Прохоров пошел в гардеробную комнату, где в углу, за шубами и пальто, стояло охотничье ружье. Оно показалось ему невыносимо тяжелым, словно груз накопившегося за долгую жизнь совершенного зла и несовершенного добра. Руки плохо слушались, и он поставил ружье обратно. Хотел зайти в спальню еще раз взглянуть на жену, но не смог. Ту, живую, ему было жаль до исступления, эта не вызывала жалости, только скорбь.
Прохоров опять прилег на диван в гостиной — глаза просто слипались. Он привык, что по вечерам спать не хотелось, и было обидно тратить впустую отпущенное на жизнь время, ничтожность величины которого становилась все более осязаемой. Обычно он смотрел телевизор, долго читал в постели, затем лежал без сна, дожидаясь действия успокоительной таблетки. А утром, как только открывал глаза и еще не успевал сообразить, где находится, его охватывало щемящее ощущение потери. Это повелось с тех пор, как он перестал работать. Днем, за обыденными делами, это чувство отступало, но пряталось где-то рядом, заставляя держаться настороже.
Сначала он не понимал — потери чего? Потом понял. Она уходила, эта блистательная женщина в роскошном длинном платье со шлейфом, все быстрее и быстрее продвигаясь к открытой во тьму двери. И вот ушла. Покинула широкий пир жизни. Уже нельзя было разглядеть в глубине той комнаты ее фигуру, и только совсем небольшой кусочек шлейфа все еще был здесь. Ей осталось втянуть его за собой коротким движением и захлопнуть дверь.
Сегодня, в свою последнюю земную ночь, Прохоров заснул легко и незаметно, как засыпал только в детстве, и проснулся с ясной головой и четким осознанием случившегося. Полежал еще немного в ожидании знакомой щемящей боли. Боли не было. Значит, дверь захлопнулась. Все. Кончен бал. Finita la dolce vita. И никаких сожалений.

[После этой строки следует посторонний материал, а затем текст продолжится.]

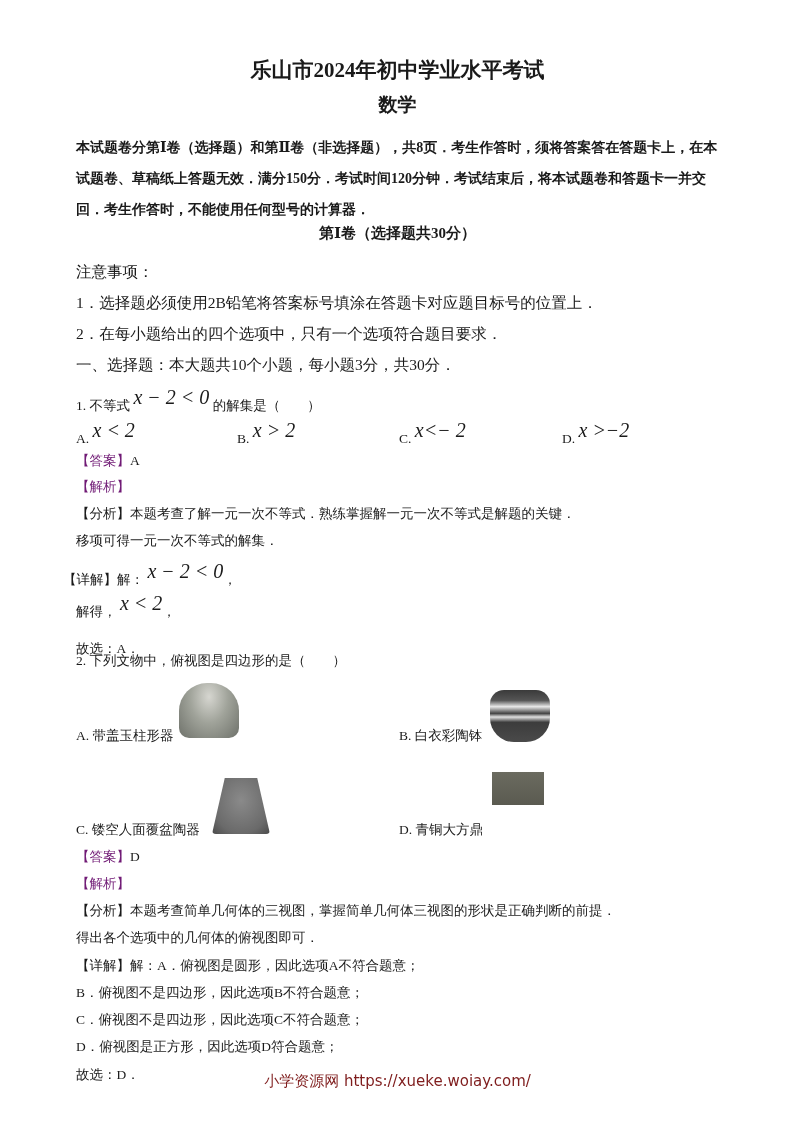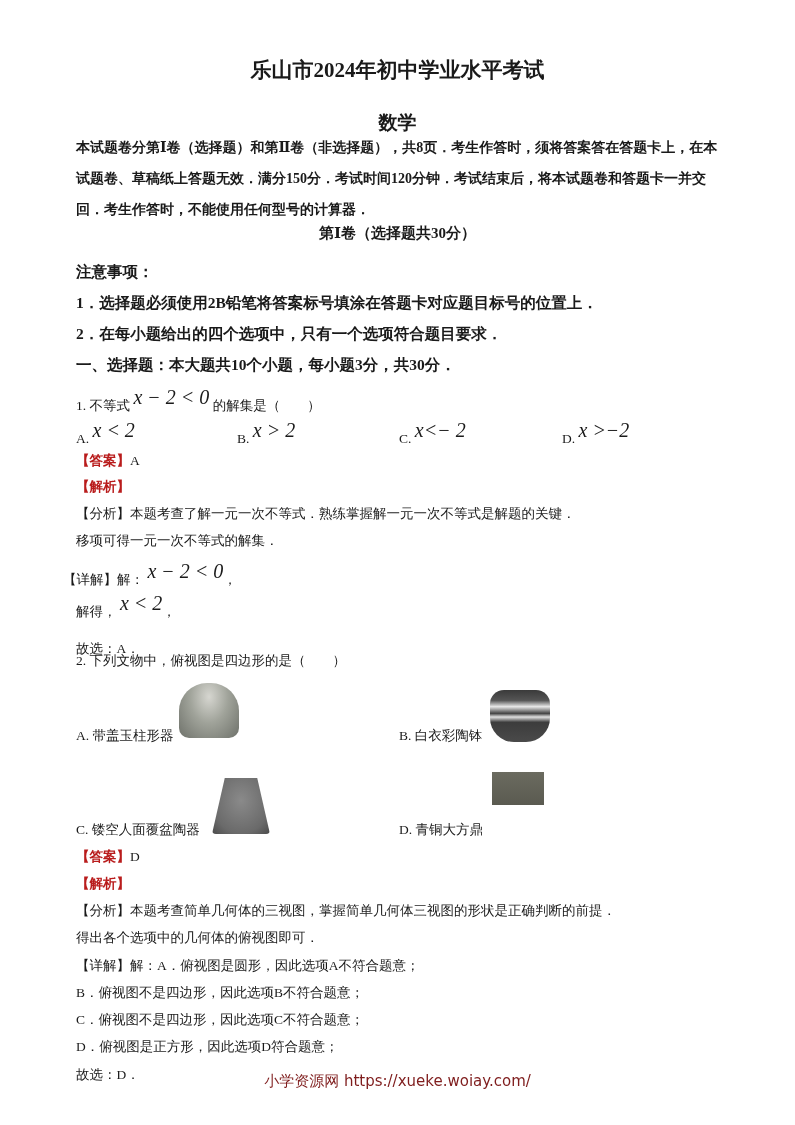--- a/index.html
+++ b/index.html
@@ -7,7 +7,7 @@
          font-family: "Liberation Serif", "DejaVu Serif", serif; color: #1a1a1a; }
   .abs { position: absolute; white-space: nowrap; }
   .title { left: 0; width: 795px; text-align: center; font-weight: bold; font-size: 21px; top: 56px; }
-  .subject { left: 0; width: 795px; text-align: center; font-weight: bold; font-size: 19px; top: 110px; }
+  .subject { left: 0; width: 795px; text-align: center; font-weight: bold; font-size: 19px; top: 92px; }
   .bold { font-weight: bold; font-size: 15.5px; }
   .intro { left: 76px; width: 650px; font-weight: bold; font-size: 14px; line-height: 31px; top: 132px; white-space: normal; }
   .section-title { left: 0; width: 795px; text-align: center; font-weight: bold; font-size: 15px; top: 224px; }

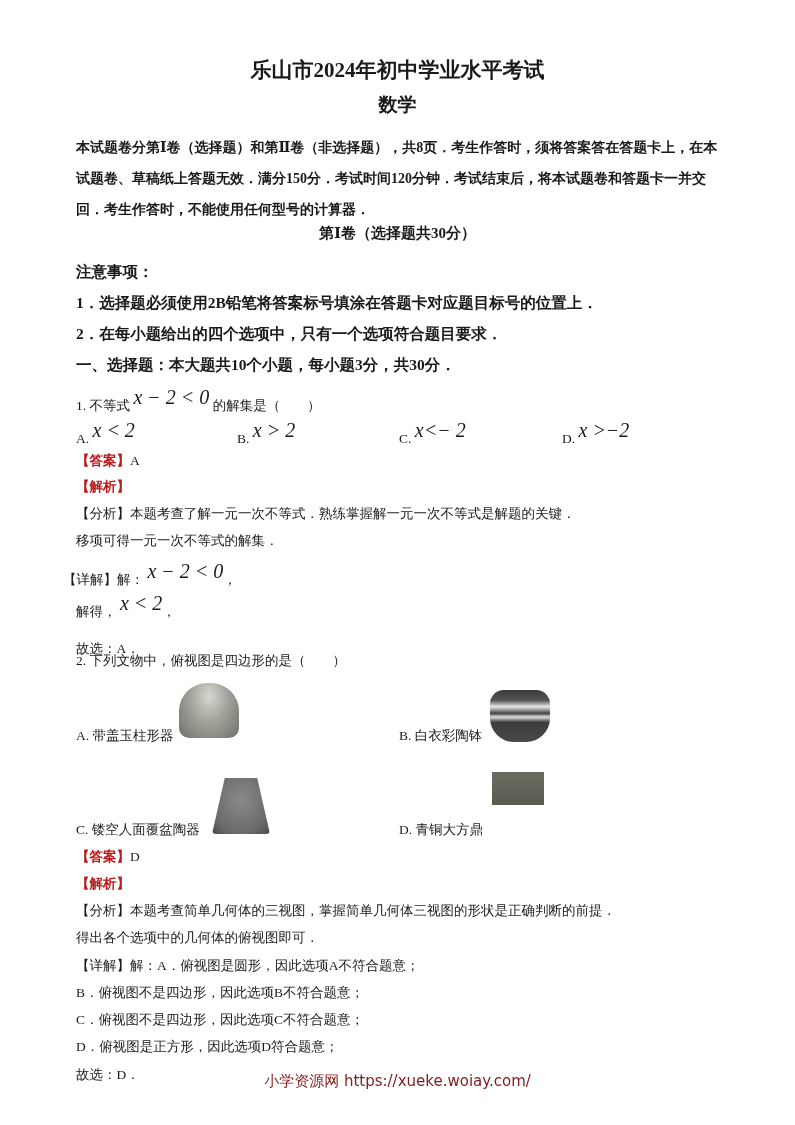--- a/index.html
+++ b/index.html
@@ -8,7 +8,7 @@
   .abs { position: absolute; white-space: nowrap; }
   .title { left: 0; width: 795px; text-align: center; font-weight: bold; font-size: 21px; top: 56px; }
   .subject { left: 0; width: 795px; text-align: center; font-weight: bold; font-size: 19px; top: 92px; }
-  .bold { font-weight: bold; font-size: 15.5px; }
+  .bold { font-weight: normal; font-size: 15.5px; }
   .intro { left: 76px; width: 650px; font-weight: bold; font-size: 14px; line-height: 31px; top: 132px; white-space: normal; }
   .section-title { left: 0; width: 795px; text-align: center; font-weight: bold; font-size: 15px; top: 224px; }
   .txt { font-size: 13.5px; }

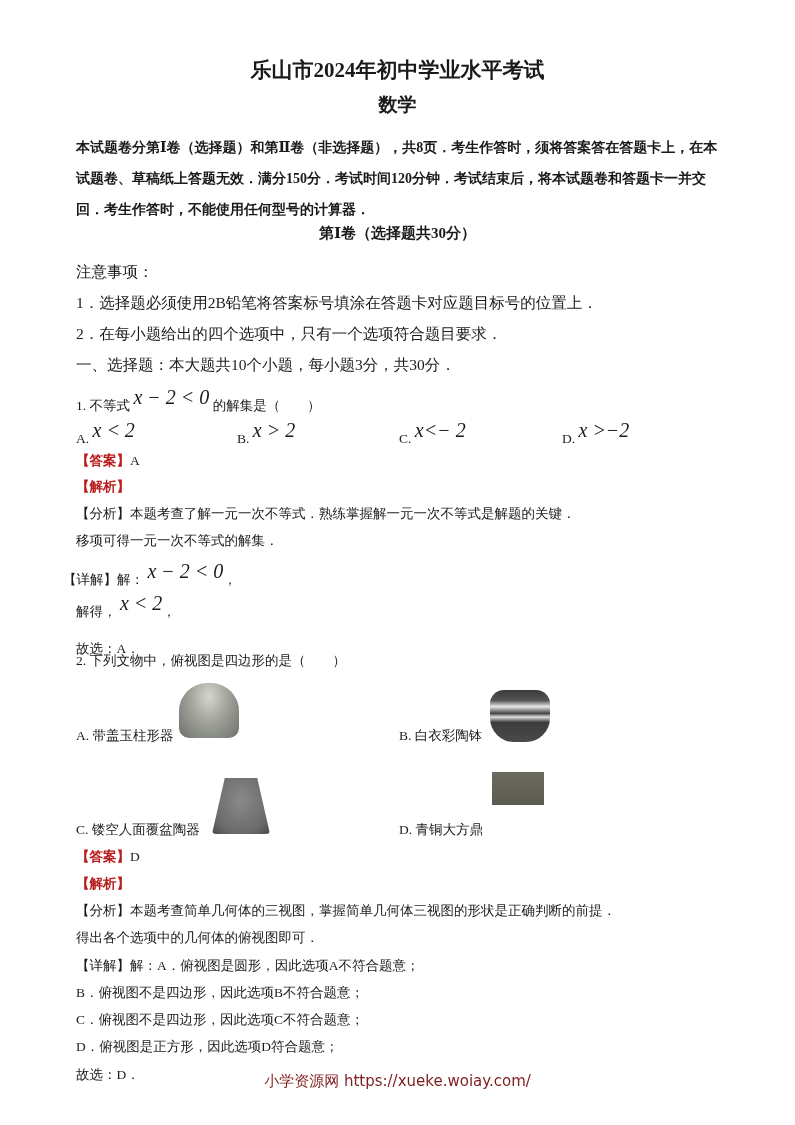--- a/index.html
+++ b/index.html
@@ -13,7 +13,7 @@
   .section-title { left: 0; width: 795px; text-align: center; font-weight: bold; font-size: 15px; top: 224px; }
   .txt { font-size: 13.5px; }
   .math { font-family: "Liberation Serif", serif; font-style: italic; font-size: 20px; position: relative; top: -6px; }
-  .lbl { color: #b91c1c; font-weight: bold; }
+  .lbl { color: #701a75; }
   .obj { position: absolute; border-radius: 4px; }
   .watermark { left: 0; width: 795px; text-align: center; top: 1072px; font-family: "DejaVu Sans", sans-serif; font-size: 15px; color: #7f1d1d; }
 </style>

Старик встал и опять пошел в чулан за ружьем, и тут, совсем некстати, зазвонил телефон. Сначала он не хотел подходить, но звонки не прекращались, нарушая внутреннюю собранность и целостность принятого решения. Он взял трубку.
— Ты уже проснулся? Как дела, как жизнь? — спросил Геннадий так обыденно, что Прохоров вздрогнул.
— Нормально. Жив пока.
— А я сегодня плохо спал! Теперь чувствую себя разбитым. Страсти какие-то снились. Цветы и покойники.
— Цветы — это красиво. Кстати, мне вчера от дирекции преподнесли шикарные розы, а еще сопрано, что пела Марфу, отличная молодая певица, прямо со сцены передала мне свои букеты, — сказал Прохоров, зная, что Геннадию будет неприятно. — А покойники снятся к дождю.